3

I want to the detect the text region inside the image so that I can send that region to Tesseract for OCR. Currently I'm sending the whole image to Tesseract but I'm not getting accurate result. But if I send only that region which contains text then it gives me a good result. I'm doing Tesseract in Android

Can Anyone tell me how can I do it ?

Thanks in Advance !!!

Ajinkya S
  • 570
  • 7
  • 17
  • Well..it is not easy..You might have to use some image processing libraries like `opencv` to achieve it. How about giving an option to user where in which user can `crop` the text area in the image himself? – Abhishek V Nov 28 '13 at 05:27
  • 2
    I've actually had some good luck detecting text in images using contrast differences, dilating the image, counting disconnected blobs in an area, and then segmenting. I made a blog about it [here](http://tommd.github.io/posts/LprWithCV.html). – Thomas M. DuBuisson Nov 28 '13 at 06:29
  • Thanks @AbhishekV for your answer, But i want to crop it through program so that user's task get reduced.
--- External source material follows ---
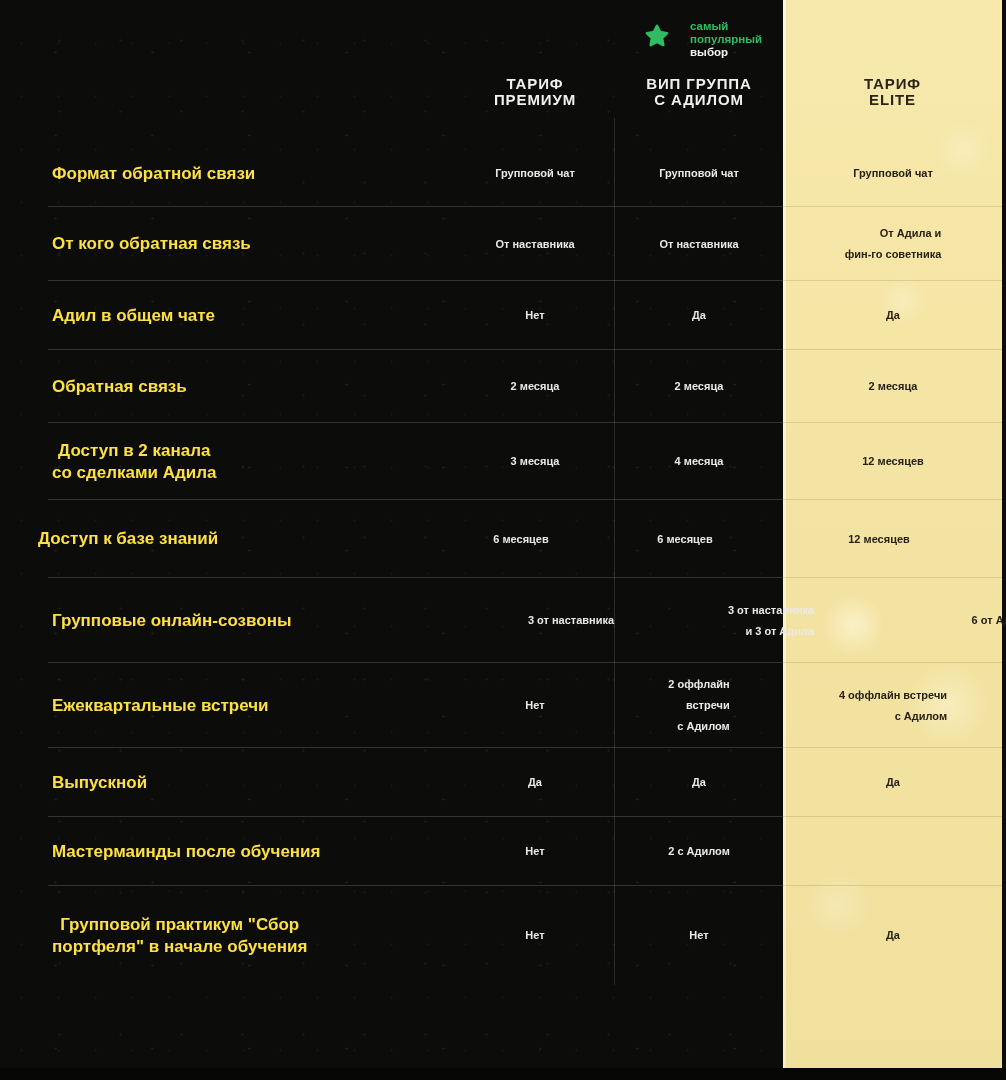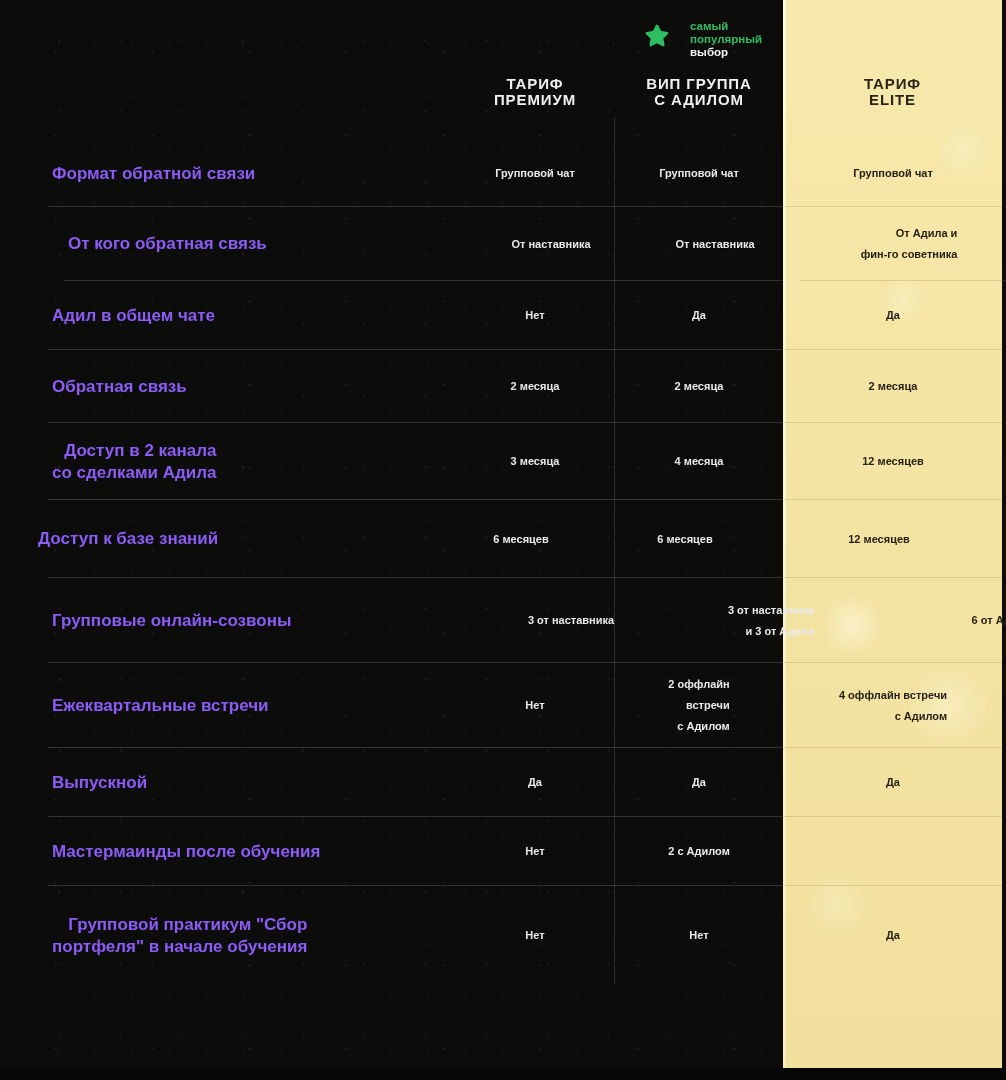"Формат обратной связи" .cell.label { color: #8b5cf6 -> #fde047; text-align: right -> center }
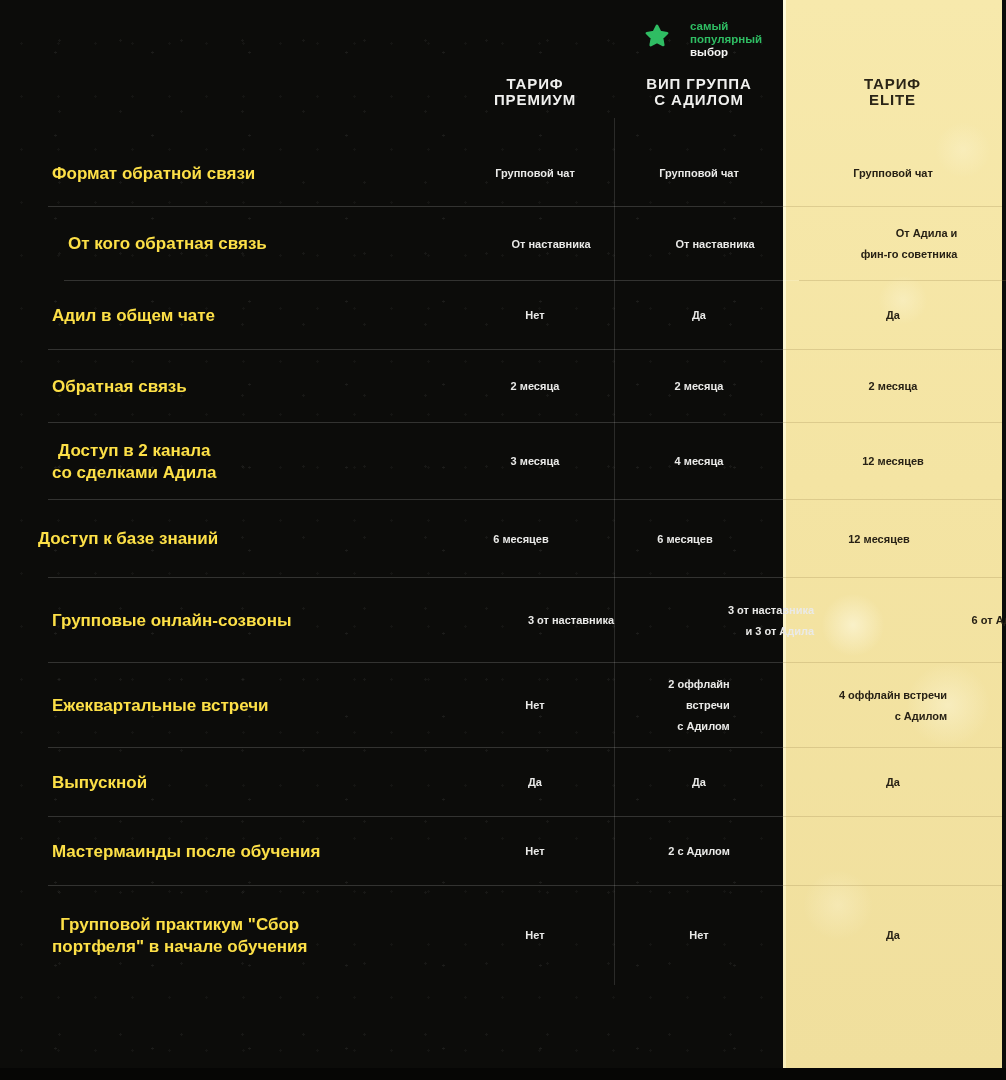"От кого обратная связь" div.row { margin-left: 16px -> none }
And the problem with opencv is that your device needs opencv manager already installed or you may have to install it before using opencv app as it provides libraries to the app. Can it be possible to integrate the opencv manager in our app so that the user don't require to install opencv manager externally ? – Ajinkya S Nov 28 '13 at 06:29
  • @AjinkyaS I haven't worked with the `openCV for android` yet. It's better if you ask a new question regarding `opencv manager` so that you may get solution from the experts in that field. – Abhishek V Nov 28 '13 at 06:55

1 Answers1

0

If the Android version mirrors the original, then you can use Tesseract API methods SetRectangle or TesseractRect to define or recognize a rectangle from an image.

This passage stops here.